**What the exercise asks:** Within the data below, copy each line where the string "venv" is found.

**Extracted information:**
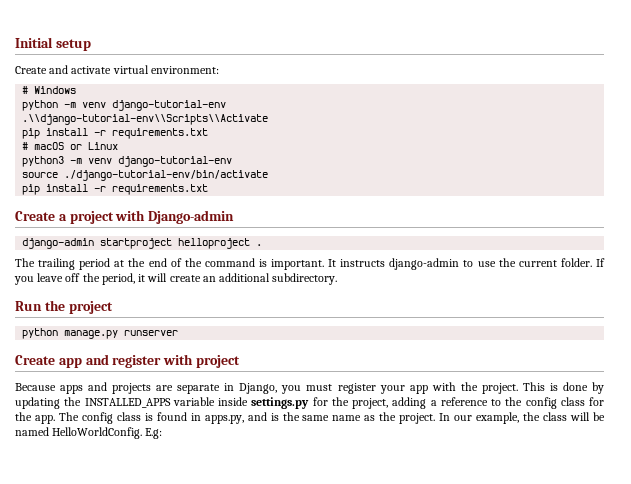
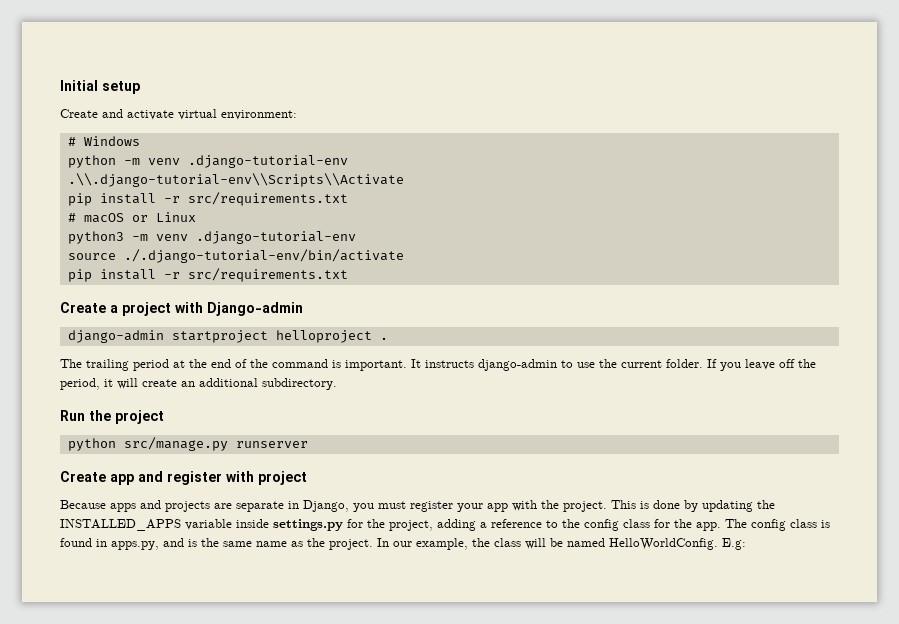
- python -m venv django-tutorial-env
- .\\django-tutorial-env\\Scripts\\Activate
- pip install -r requirements.txt
+ python -m venv .django-tutorial-env
+ .\\.django-tutorial-env\\Scripts\\Activate
+ pip install -r src/requirements.txt
- python3 -m venv django-tutorial-env
+ python3 -m venv .django-tutorial-env
- source ./django-tutorial-env/bin/activate
- pip install -r requirements.txt
+ source ./.django-tutorial-env/bin/activate
+ pip install -r src/requirements.txt
- python manage.py runserver
+ python src/manage.py runserver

**Expected answer:**
- python -m venv django-tutorial-env
+ python -m venv .django-tutorial-env
- python3 -m venv django-tutorial-env
+ python3 -m venv .django-tutorial-env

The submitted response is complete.